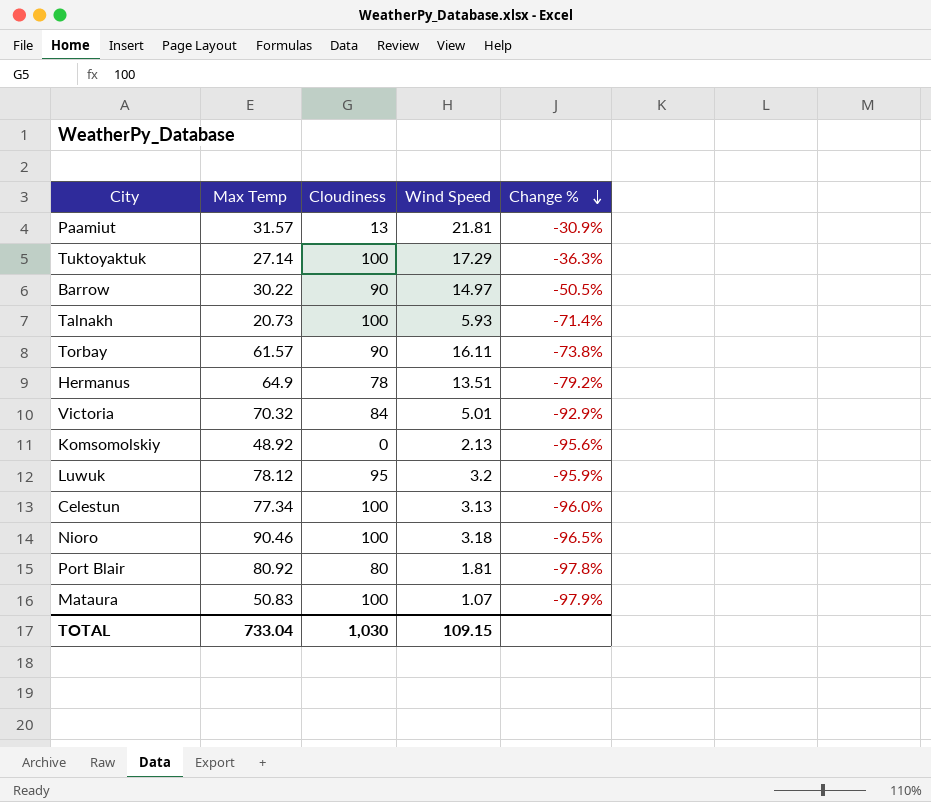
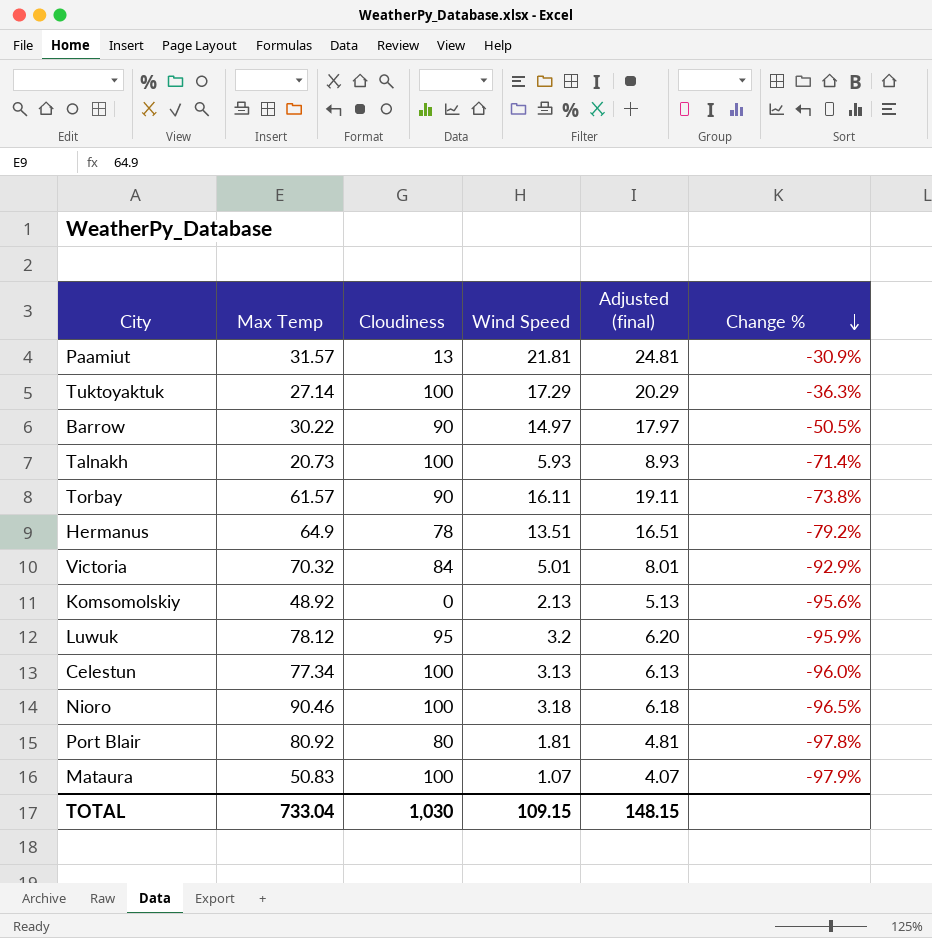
column Adjusted (final) | formula: none -> [Wind Speed] + 3

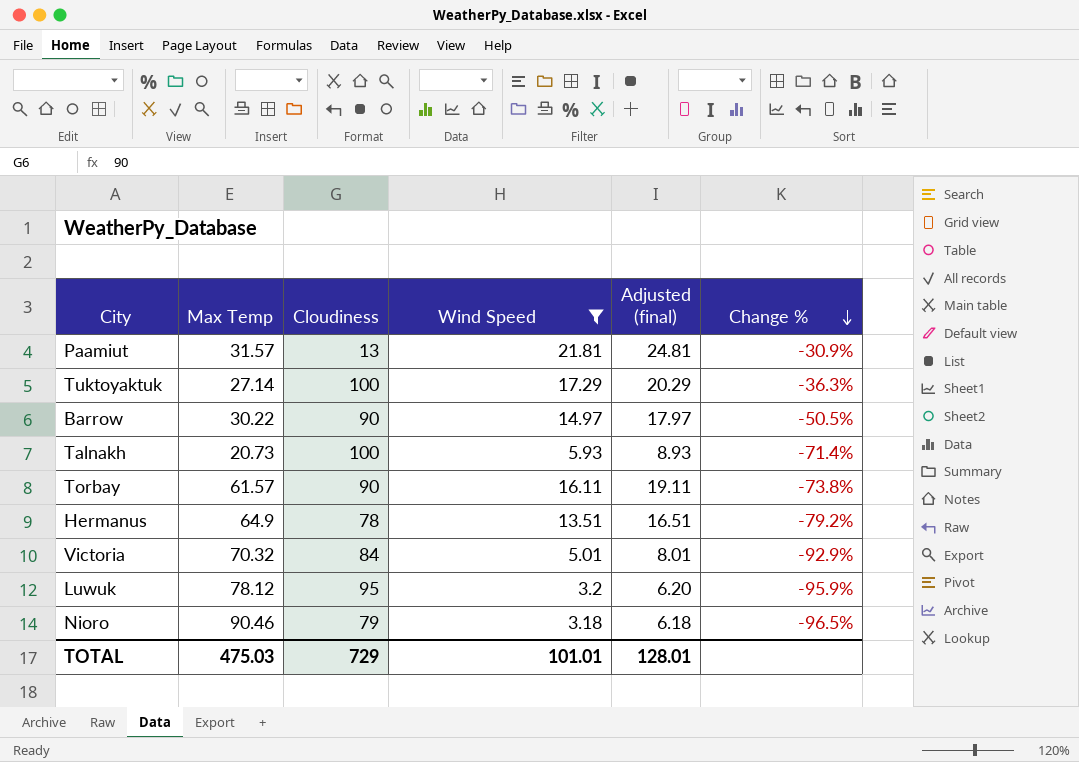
filter: none -> Wind Speed >= 3.18
Nioro | Cloudiness: 100 -> 79
TOTAL | Max Temp: 733.04 -> 475.03
TOTAL | Cloudiness: 1,030 -> 729
TOTAL | Wind Speed: 109.15 -> 101.01
TOTAL | Adjusted (final): 148.15 -> 128.01

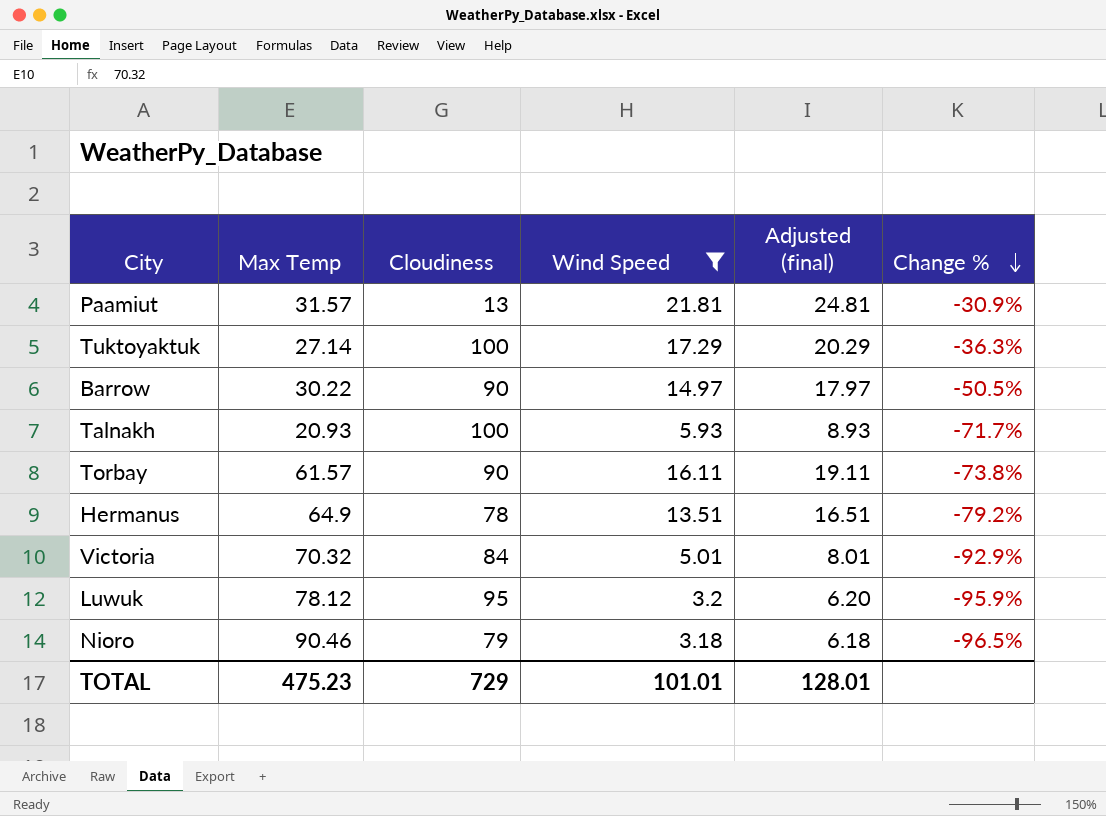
Talnakh | Max Temp: 20.73 -> 20.93
Talnakh | Change %: -71.4% -> -71.7%
TOTAL | Max Temp: 475.03 -> 475.23

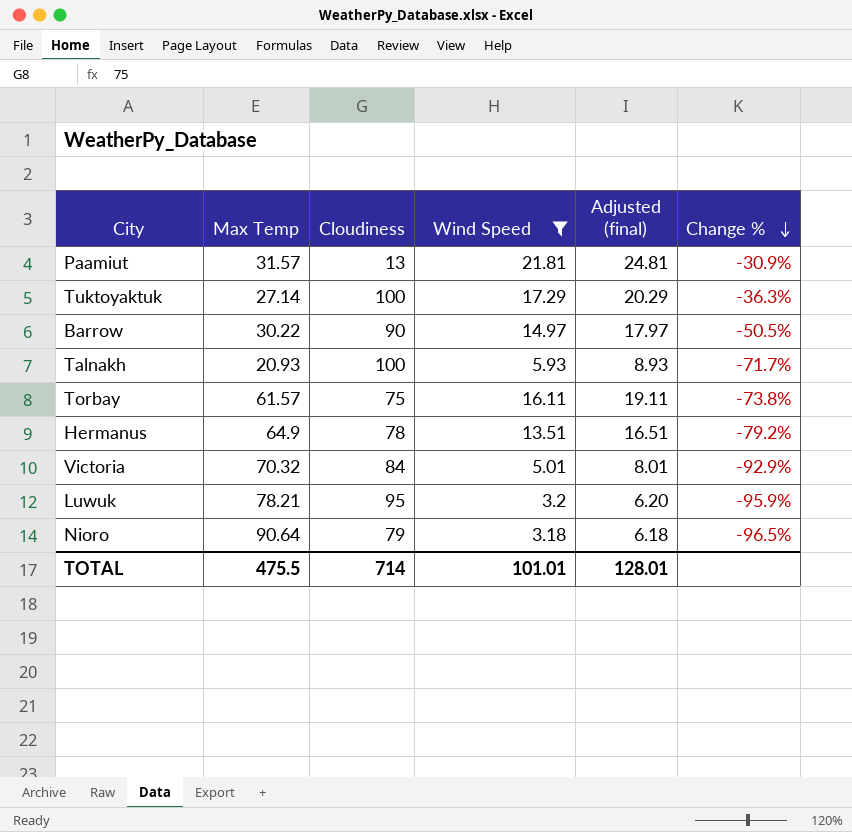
Torbay | Cloudiness: 90 -> 75
Luwuk | Max Temp: 78.12 -> 78.21
Nioro | Max Temp: 90.46 -> 90.64
TOTAL | Max Temp: 475.23 -> 475.5
TOTAL | Cloudiness: 729 -> 714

• TASK GOAL: Nothing but the lines from the one that contains "Nioro | Max Temp: 90.46 -> 90.64" through the last line of the entries should appear in your reply, each repeated exactly.

• RESPONSE BOX:
Nioro | Max Temp: 90.46 -> 90.64
TOTAL | Max Temp: 475.23 -> 475.5
TOTAL | Cloudiness: 729 -> 714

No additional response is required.